> [Work required]: Which lines below hold the word "members"? Report each one.

Data supplied Block Start

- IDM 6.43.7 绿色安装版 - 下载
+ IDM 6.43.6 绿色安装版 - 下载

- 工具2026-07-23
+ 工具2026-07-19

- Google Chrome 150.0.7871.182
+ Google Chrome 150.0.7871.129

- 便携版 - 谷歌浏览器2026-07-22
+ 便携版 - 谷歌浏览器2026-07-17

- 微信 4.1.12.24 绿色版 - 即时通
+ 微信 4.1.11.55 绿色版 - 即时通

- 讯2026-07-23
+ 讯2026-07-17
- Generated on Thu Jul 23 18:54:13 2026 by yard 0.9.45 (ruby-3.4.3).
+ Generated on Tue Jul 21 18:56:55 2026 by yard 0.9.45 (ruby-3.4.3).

Data supplied Block End
Data supplied Block Start

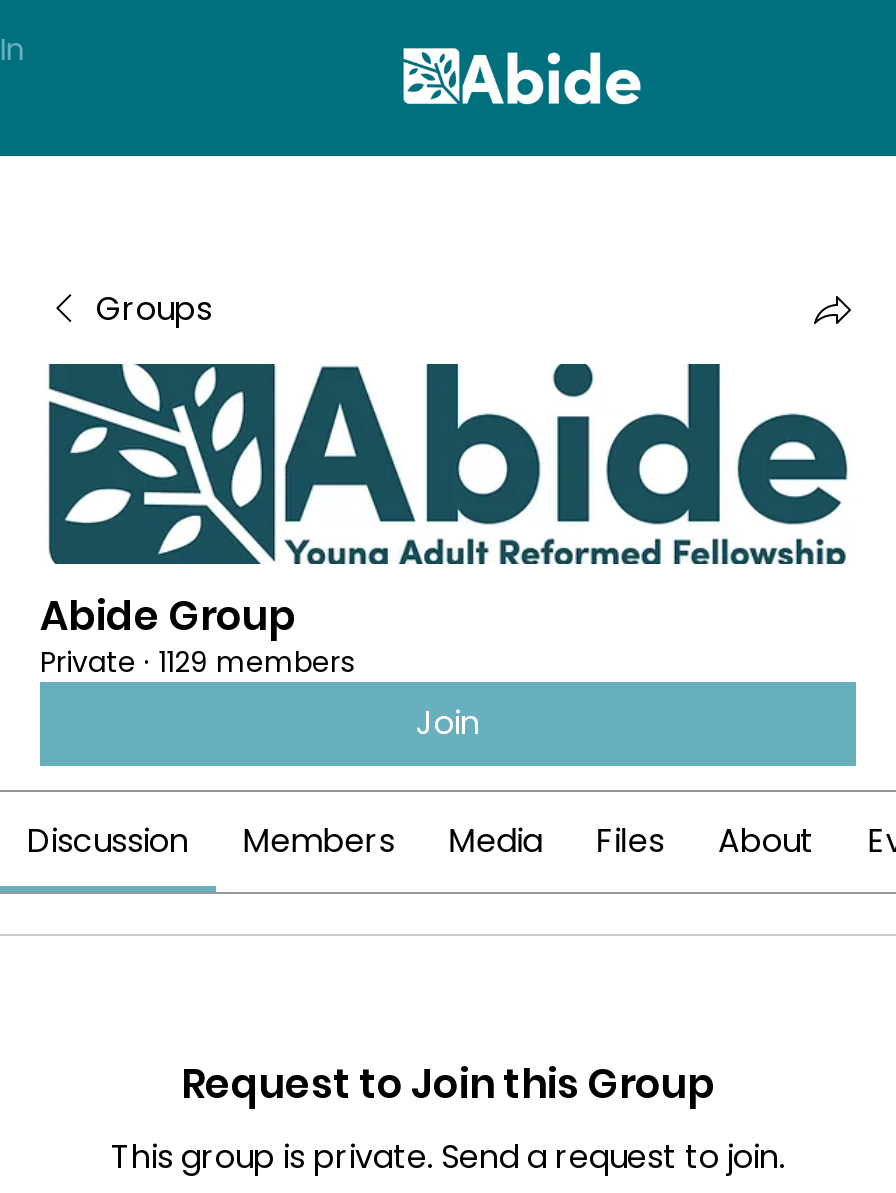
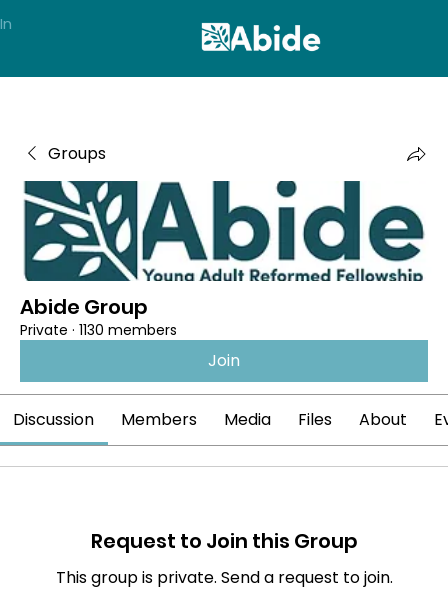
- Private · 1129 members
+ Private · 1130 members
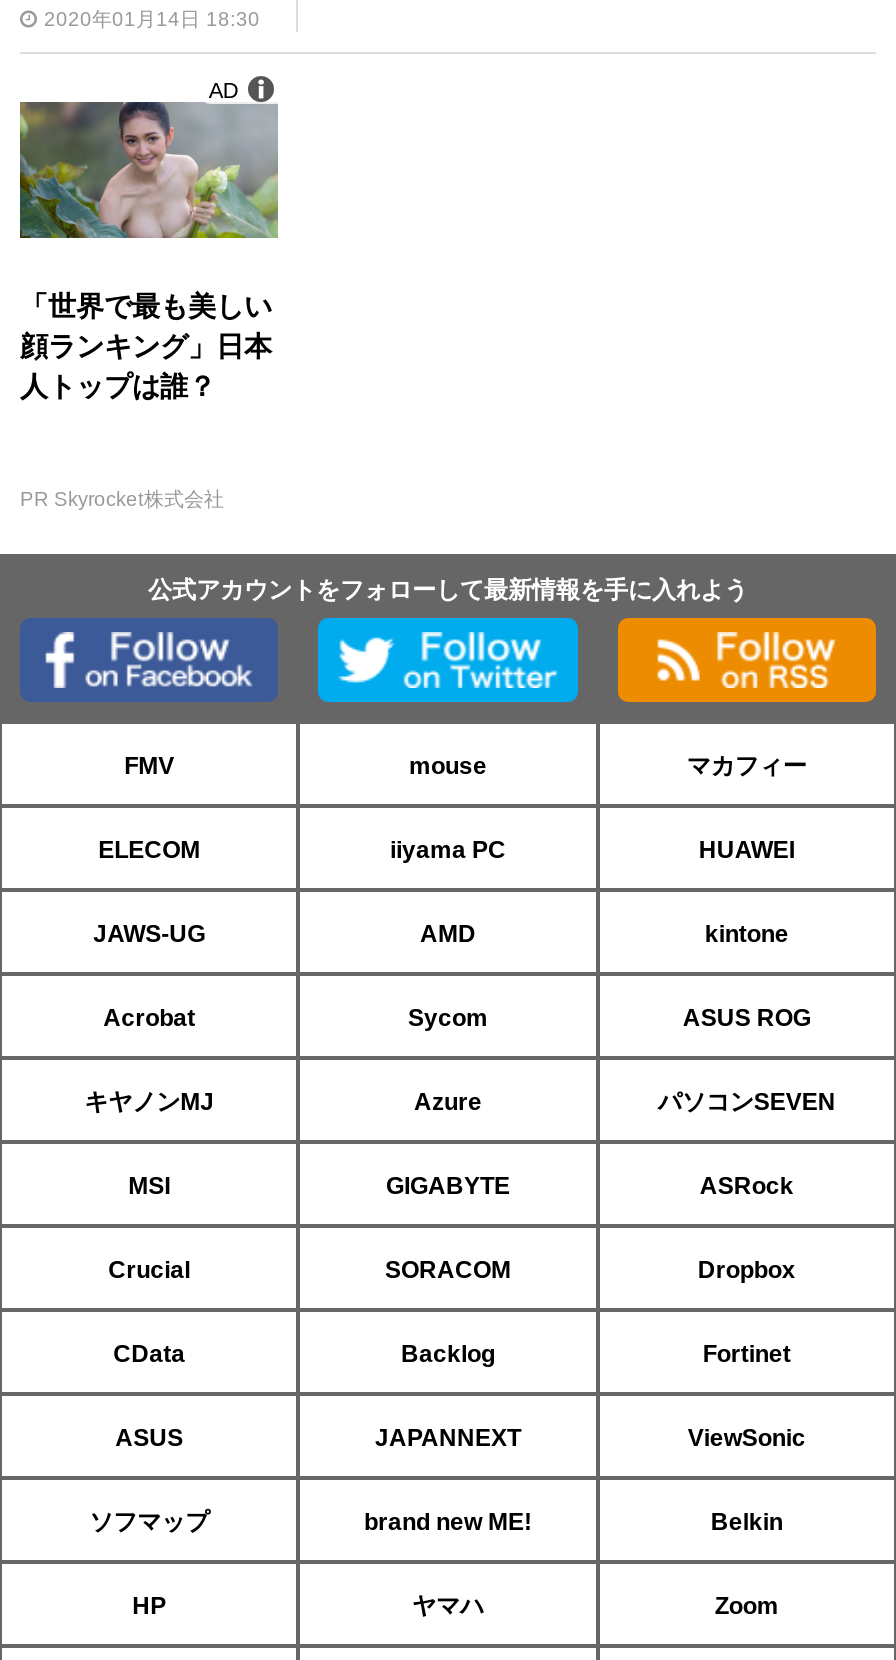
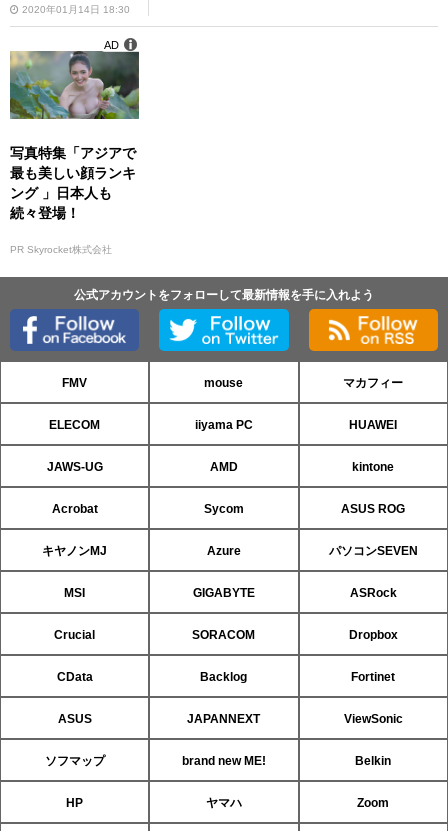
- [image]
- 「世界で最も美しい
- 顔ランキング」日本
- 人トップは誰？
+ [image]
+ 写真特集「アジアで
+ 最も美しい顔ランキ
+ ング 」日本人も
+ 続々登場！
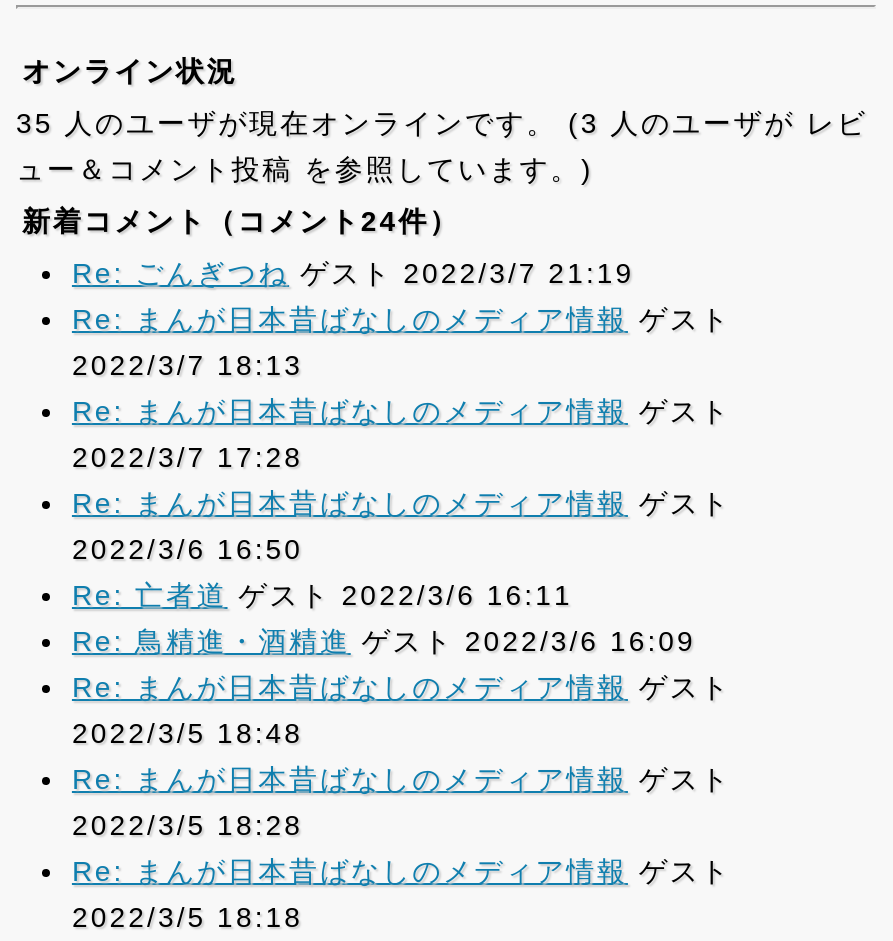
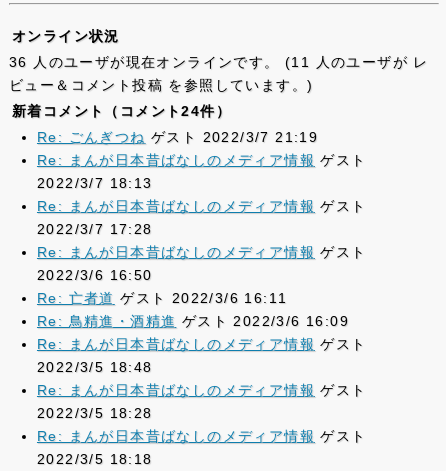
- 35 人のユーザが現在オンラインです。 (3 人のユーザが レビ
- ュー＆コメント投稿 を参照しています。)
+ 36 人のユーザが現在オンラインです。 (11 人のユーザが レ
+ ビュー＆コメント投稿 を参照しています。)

Data supplied Block End
Data supplied Block Start

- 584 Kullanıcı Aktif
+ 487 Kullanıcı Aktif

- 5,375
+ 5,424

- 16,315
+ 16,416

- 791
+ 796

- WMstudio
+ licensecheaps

Data supplied Block End

> [Your response]:
- Private · 1129 members
+ Private · 1130 members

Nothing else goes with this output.